A more convincing explanation is indifference. Students feel they have better things to do than get involved in the latest controversy. Or, if they do care, lack of enthusiasm stops them from doing anything beyond sighing despondently or joking about it—while their classmates organize petitions and protests. Why risk glares only for another scandal to come along soon afterwards? For most students, it is just not worth it. But they should not be so complacent. Quite apart from allowing the media to paint a narrative of snowflake students, no-platforming undermines the culture of open and honest discussion. One does not have to approve of what someone says to learn from it.

To make matters worse, university departments often fail to stand by their staff—as in the Sullivan and Peterson affairs. Their acquiescence is self-interested. Universities are desperate to avoid dragging out controversies that can only result in negative headlines. Many of them think they cannot afford to give the impression that they do not listen to students, in an increasingly competitive university market. Government demands that students are given value for money have led universities to behave more and more like businesses. And, as businesses, they try to give the customers—the students—what they want. No wonder many academics feel aggrieved when politicians blame them for the current state of affairs—they are increasingly beholden to students politically not least because tuition fees have made them beholden to students financially. But universities do have a choice. Though it is less than ideal that they have to care about what students think in this way, they should take the time to listen to the whole student body—not panic in the face of a few angry tweets.

What will not help are government plans that punish universities for failing to stop no-platforming—such as those the British government announced last year. This antagonizes students and is based on the actions of only a few. And the potential penalty means that if there is a risk that a controversial speaker will end up no-platformed, universities and societies are less likely to invite them to begin with.

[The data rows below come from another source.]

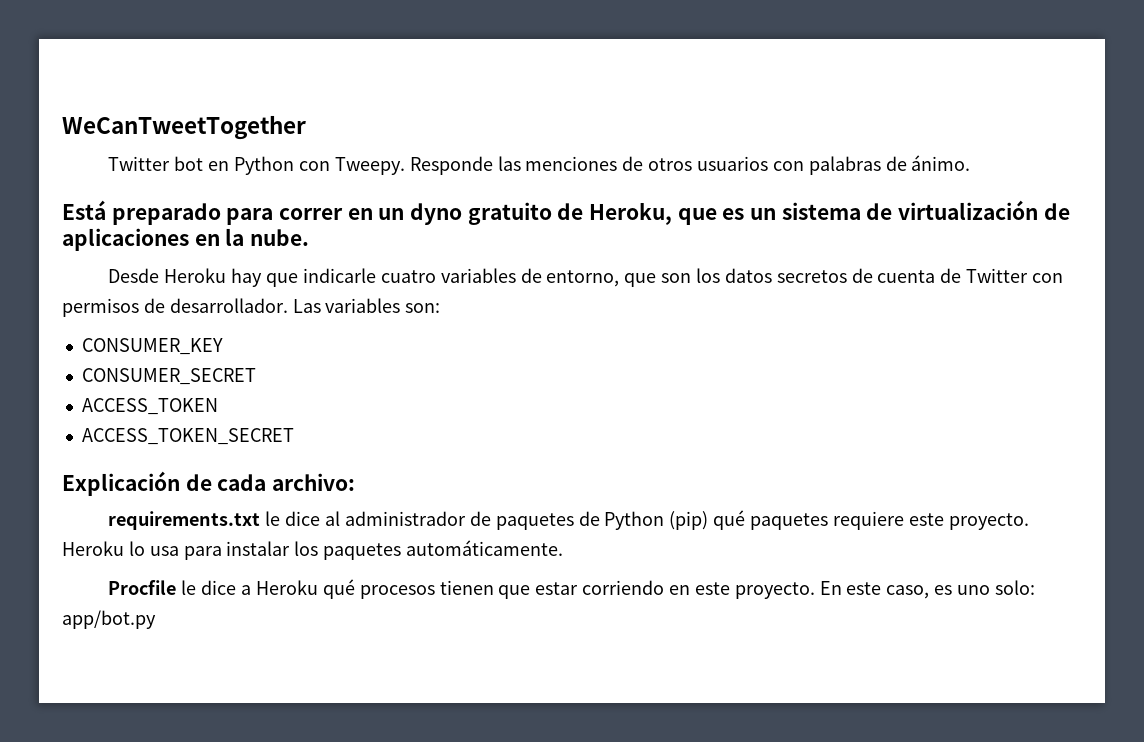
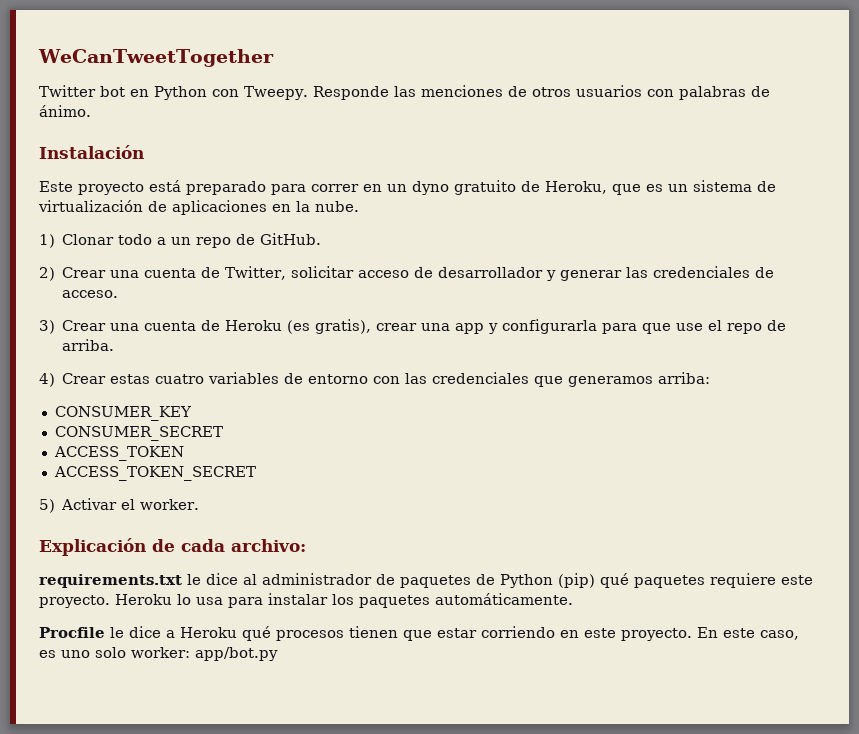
- Está preparado para correr en un dyno gratuito de Heroku, que es un sistema de virtualización de aplicaciones en la nube.
+ Instalación
+ Este proyecto está preparado para correr en un dyno gratuito de Heroku, que es un sistema de virtualización de aplicaciones en la nube.
- Desde Heroku hay que indicarle cuatro variables de entorno, que son los datos secretos de cuenta de Twitter con permisos de desarrollador. Las variables son:
+ 1) Clonar todo a un repo de GitHub.
+ 2) Crear una cuenta de Twitter, solicitar acceso de desarrollador y generar las credenciales de acceso.
+ 3) Crear una cuenta de Heroku (es gratis), crear una app y configurarla para que use el repo de arriba.
+ 4) Crear estas cuatro variables de entorno con las credenciales que generamos arriba:
+ 5) Activar el worker.
- En este caso, es uno solo: app/bot.py
+ En este caso, es uno solo worker: app/bot.py

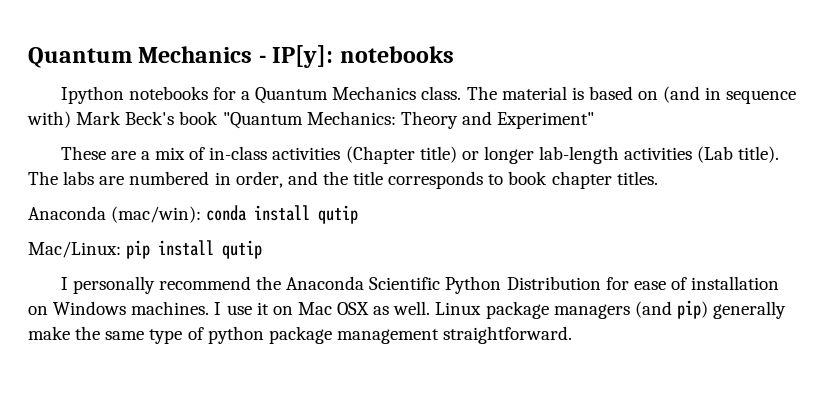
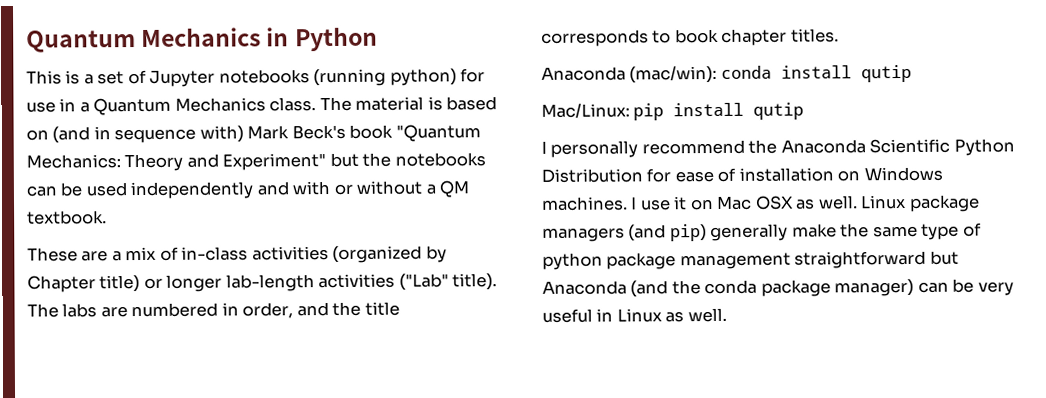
- Quantum Mechanics - IP[y]: notebooks
- Ipython notebooks for a Quantum Mechanics class.
+ Quantum Mechanics in Python
+ This is a set of Jupyter notebooks (running python) for use in a Quantum Mechanics class.
- The material is based on (and in sequence with) Mark Beck's book "Quantum Mechanics: Theory and Experiment"
+ The material is based on (and in sequence with) Mark Beck's book "Quantum Mechanics: Theory and Experiment" but the notebooks can be used independently and with or without a QM textbook.
- These are a mix of in-class activities (Chapter title) or longer lab-length activities (Lab title).
+ These are a mix of in-class activities (organized by Chapter title) or longer lab-length activities ("Lab" title).
- Linux package managers (and pip) generally make the same type of python package management straightforward.
+ Linux package managers (and pip) generally make the same type of python package management straightforward but Anaconda (and the conda package manager) can be very useful in Linux as well.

What might help is a more cautious and nuanced approach by journalists to student controversies. When taking offence on behalf of the student body, particular individuals act as if they had mandates it is impossible for them to have. Articles that treat them as emblematic of millenials at large make things worse. Their gross exaggerations allow critics to dismiss no-platforming as a non-issue. Rather than patronising students and portraying them as snowflakes, commentators should emphasize the range of student attitudes towards controversial figures. This might make the more zealous activists a little humbler. The wider problem with student attitudes to free speech is less that they are hostile towards it and more that they are bored with the subject. Therefore, journalists should not stop condemning no-platforming when appropriate, but should appeal to moderate voices within the student body. Abandon the snowflake narrative—not because the examples it uses are benign, but because they are unrepresentative of students at large. The opponents of snowflakery argue that it is important to engage with and accurately represent someone’s opinions, not indiscriminately treat groups of people as the enemy. They should extend the same courtesy to students.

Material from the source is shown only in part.